What you will do: The answer must be one number: how many lines in the data below include the string "solid".

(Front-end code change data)
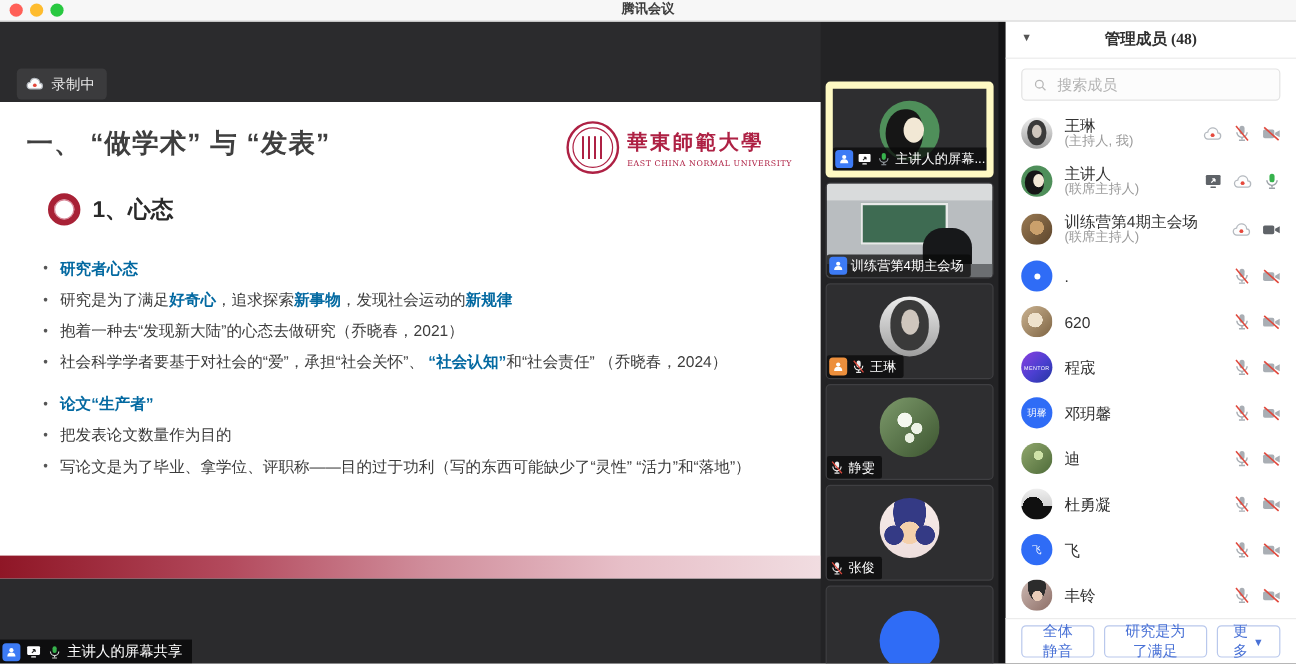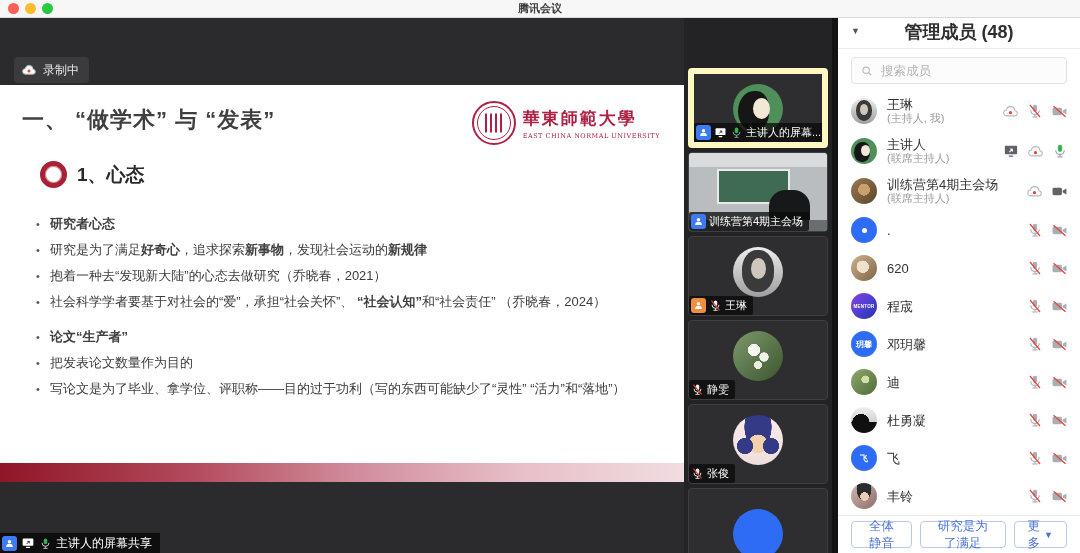--- a/index.html
+++ b/index.html
@@ -105,7 +105,7 @@
   .sidebar{position:absolute;left:838px;top:17px;width:242px;bottom:0;background:#ffffff;}
   .sb-header{position:relative;height:31px;border-bottom:1px solid #ececec;}
   .sb-caret{position:absolute;left:13px;top:9px;font-size:9px;color:#555;cursor:default;}
-  .sb-title{height:31px;line-height:31px;text-align:center;font-size:18px;font-weight:600;color:#2f2f2f;}
+  .sb-title{height:31px;line-height:31px;text-align:center;font-size:13px;font-weight:600;color:#2f2f2f;font-family:Liberation Serif, serif;}
   .searchbox{margin:8px 13px;height:27px;border:1px solid #e3e3e3;background:#fcfcfc;border-radius:4px;
              display:flex;align-items:center;padding:0 8px;gap:5px;box-sizing:border-box;}
   .searchbox input{border:none;outline:none;background:transparent;font-size:12.5px;color:#333;width:100%;

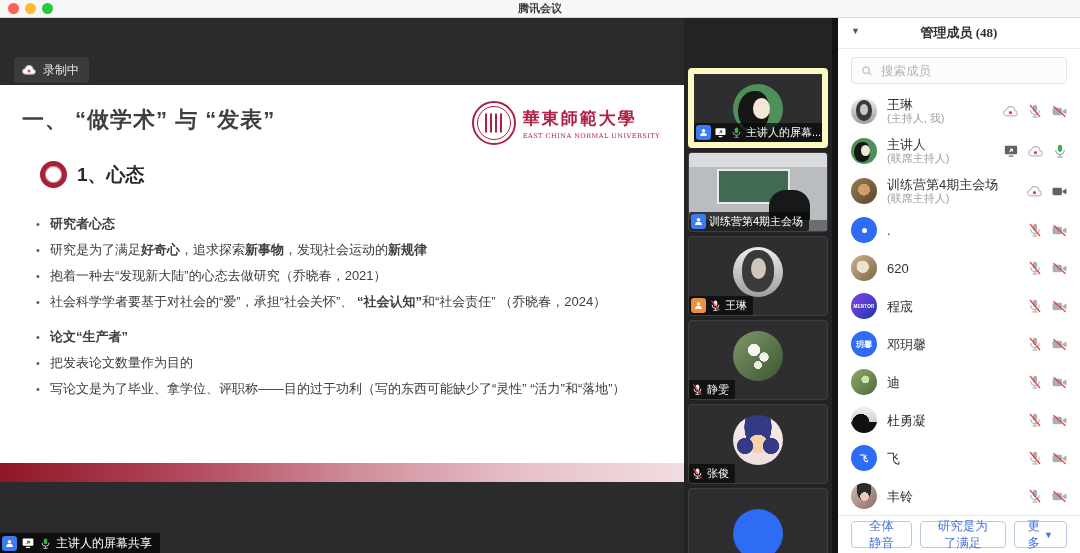--- a/index.html
+++ b/index.html
@@ -36,7 +36,7 @@
   .bgroup{margin-bottom:9px;}
   .bullet{display:flex;font-size:13px;color:#3c3c3c;line-height:26px;}
   .bullet .dot{width:14px;flex:none;color:#555;font-size:11px;}
-  .bullet .b{font-weight:700;color:#404040;}
+  .bullet .b{font-weight:700;color:#0369a1;}
   .slide-bar{position:absolute;left:0;bottom:0;width:100%;height:19px;
              background:linear-gradient(90deg,#8f1626 0%,#b34a5d 28%,#d08d9b 52%,#e7bfc8 76%,#f1dde1 100%);}
   .share-label{position:absolute;left:0;bottom:0;height:20px;background:rgba(8,8,8,.82);

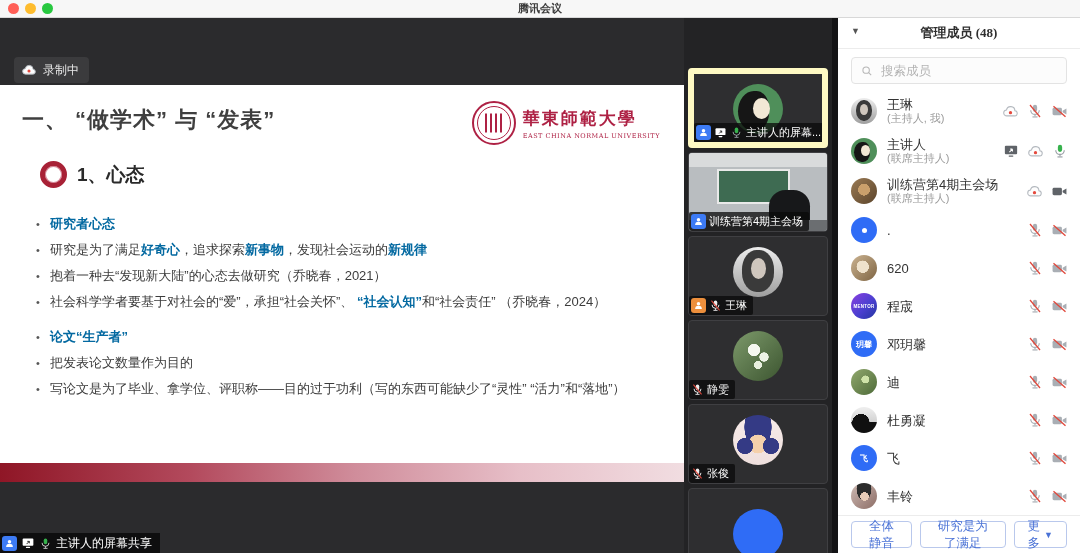--- a/index.html
+++ b/index.html
@@ -64,7 +64,7 @@
   
   .av{border-radius:50%;position:relative;overflow:hidden;flex:none;display:inline-flex;
       align-items:center;justify-content:center;}
-  .avt{position:relative;z-index:2;color:#fff;font-weight:700;font-size:8px;}
+  .avt{position:relative;z-index:2;color:#fff;font-weight:400;font-size:8px;}
   .avt.tiny{font-size:4.5px;letter-spacing:.3px;}
   .av-presenter{background:#4f8f5a;}
   .av-presenter::before{content:"";position:absolute;left:10%;top:14%;width:62%;height:80%;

Answer to the problem: 2